…Мое детство и юность прошли в Камышине. Поделюсь тем, что я помню о храме и островке в бухте. Во-первых, это был не остров, а земляная стрелка, выдававшаяся в речку Камышинку. Здесь стояла не церковь, а большой собор. С высоким резным крыльцом, он как белый лебедь стоял красиво и величаво. Мне в детстве до войны, в 1937–38 годах, приходилось бывать в этом соборе. В нем не проводилось церковных служб, а был только сторож дядя Гриша и большой замок висел на двери собора.
Дядя Гриша был родственником мамы. Иногда в выходные дни мама что-то испечет, и мы ходили проведать дядю Гришу. Мама просила его открыть храм, он снимал замок, и мы с ней заходили внутрь. Мама молилась, но икон было мало.

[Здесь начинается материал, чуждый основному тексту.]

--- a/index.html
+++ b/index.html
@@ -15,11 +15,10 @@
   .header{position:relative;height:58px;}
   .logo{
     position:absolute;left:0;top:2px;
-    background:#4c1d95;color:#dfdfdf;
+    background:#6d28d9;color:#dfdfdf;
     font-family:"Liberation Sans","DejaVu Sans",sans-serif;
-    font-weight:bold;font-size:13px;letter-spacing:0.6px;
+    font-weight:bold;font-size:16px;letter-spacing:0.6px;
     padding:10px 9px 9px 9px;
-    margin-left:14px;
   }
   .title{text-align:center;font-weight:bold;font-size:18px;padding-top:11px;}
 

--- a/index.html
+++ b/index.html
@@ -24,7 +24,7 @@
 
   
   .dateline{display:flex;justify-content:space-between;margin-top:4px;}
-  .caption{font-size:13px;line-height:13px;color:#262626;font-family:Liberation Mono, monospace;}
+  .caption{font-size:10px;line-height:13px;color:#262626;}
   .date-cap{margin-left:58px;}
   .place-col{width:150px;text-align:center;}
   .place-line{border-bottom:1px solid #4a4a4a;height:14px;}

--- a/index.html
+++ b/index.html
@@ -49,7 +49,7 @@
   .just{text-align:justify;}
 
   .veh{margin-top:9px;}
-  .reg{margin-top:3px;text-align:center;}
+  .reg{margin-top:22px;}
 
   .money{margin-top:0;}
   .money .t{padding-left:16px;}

В 1940 году я пошла в школу — тогда мы в школу шли с 8 лет. Школа наша была в доме барачного типа на краю Камышинки. А в 1941 году храм стали ломать. Мне было жаль его до слез! Сломали и оставили одну стену, на ней была церковная роспись, хорошо помню, что на голубом фоне, а вот, что именно, — не помню. Думаю, Рождество Христово. Стена эта стояла долго — наверное, ни у кого рука не поднималась начать ломать. Взрослые говорили: «Как начали ломать стену — так началась война…»
В 1940 году как-то на перемене все побежали к храму. Ну и я, конечно, тоже не отстала. Оказалось, мужчины открыли склеп, и там что-то делали с фонарями. Мы стали туда заглядывать, но внутри было темно и мы ничего не могли разобрать. Потом нам под ноги стали кидать кресты, пояса, много кадил — все блестящее. Очень много бросали волос — длинные, это были волосы и бороды…

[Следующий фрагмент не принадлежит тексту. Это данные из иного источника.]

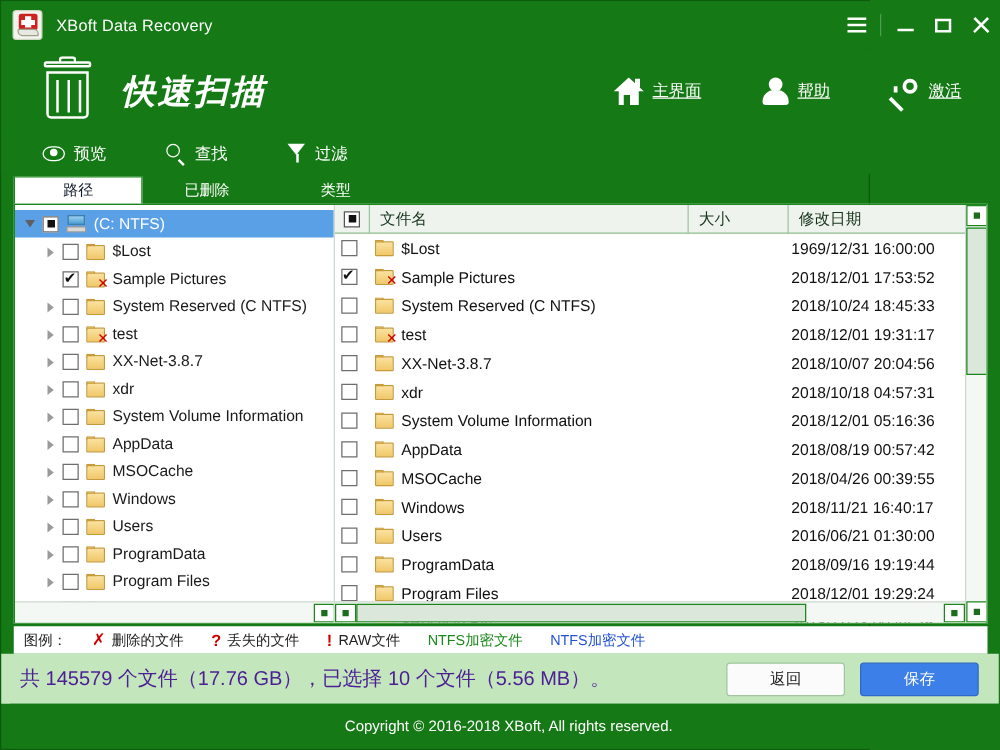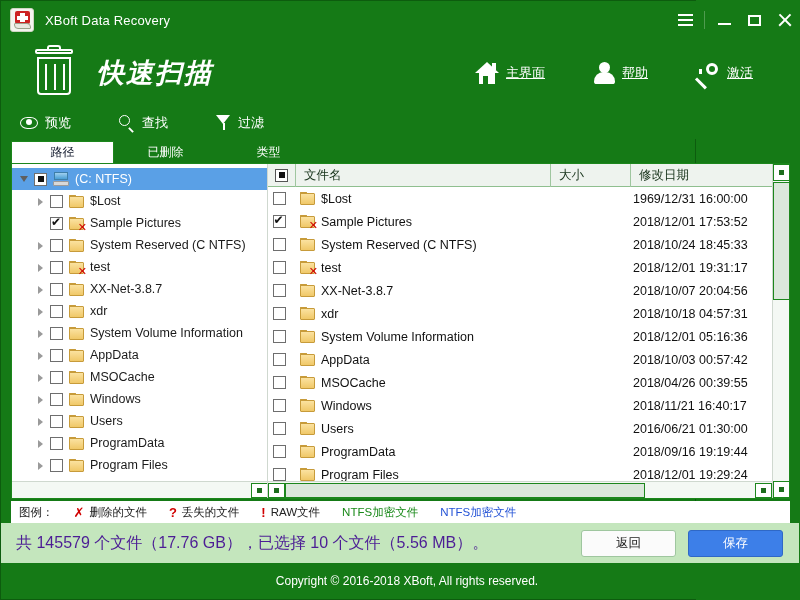--- a/index.html
+++ b/index.html
@@ -95,7 +95,7 @@
     color: #ffffff; font-size: 27px; font-style: italic; font-weight: bold;
     margin-left: 18px; letter-spacing: 2px;
   }
-  .banner-nav { margin-left: auto; display: flex; align-items: center; gap: 48px; margin-right: 46px; }
+  .banner-nav { margin-left: auto; display: flex; align-items: center; gap: 48px; margin-right: 30px; }
   .nav-item { display: flex; align-items: center; gap: 7px; cursor: default; }
   .nav-label {
     color: #ffffff; font-size: 13px; text-decoration: underline;

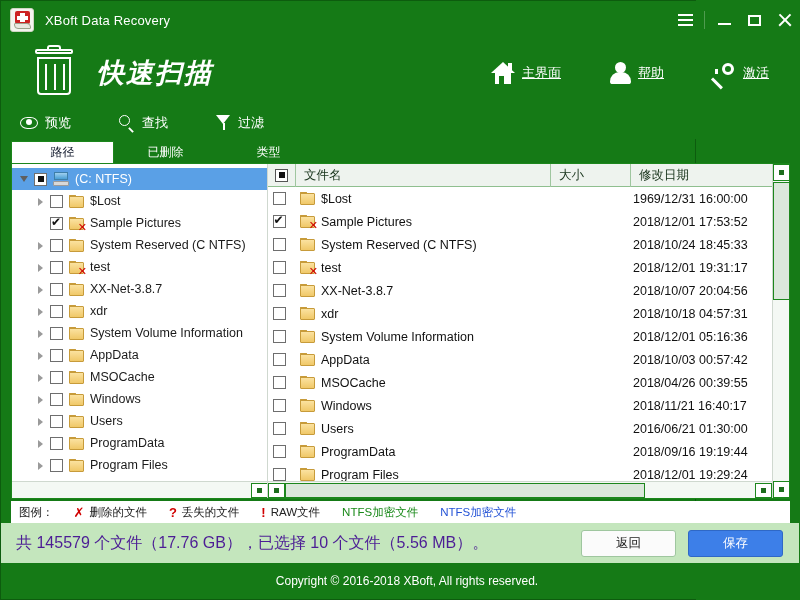--- a/index.html
+++ b/index.html
@@ -139,7 +139,7 @@
   
   .toolbar {
     position: absolute; top: 105px; left: 0; width: 798px; height: 33px;
-    background: #157a16; display: flex; align-items: center; padding-left: 19px; gap: 48px;
+    background: #157a16; display: flex; align-items: center; padding-left: 33px; gap: 48px;
   }
   .tool-item { display: flex; align-items: center; gap: 7px; cursor: default; }
   .tool-label { color: #ffffff; font-size: 13px; }

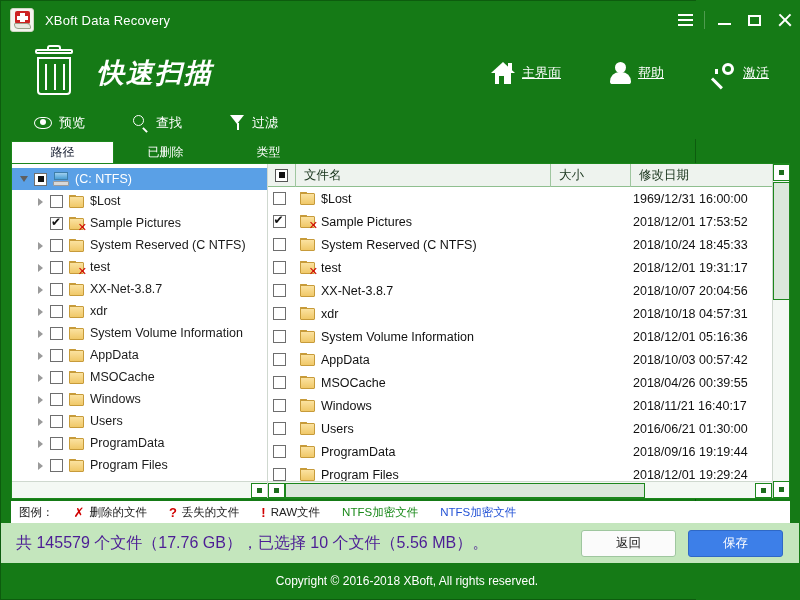--- a/index.html
+++ b/index.html
@@ -730,7 +730,7 @@
               <span>AppData</span>
             </div>
             <div class="lcell-size"></div>
-            <div class="lcell-date">2018/10/03 00:57:42</div>
+            <div class="lcell-date">2018/08/19 00:57:42</div>
           </div>
           <div class="list-row">
             <div class="lcell-check">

Я ночью не могла спать, проснулась, стала плакать. Мама тоже проснулась, спрашивает: «Ты что плачешь?!» А я ей отвечаю: «Попов боюсь!» Она мне — «Каких еще попов? Что ты выдумываешь!» Тогда я ей все ей рассказала… Храм поломали, но дворовые постройки сохранили — в них до 1950 года был сельхозснаб.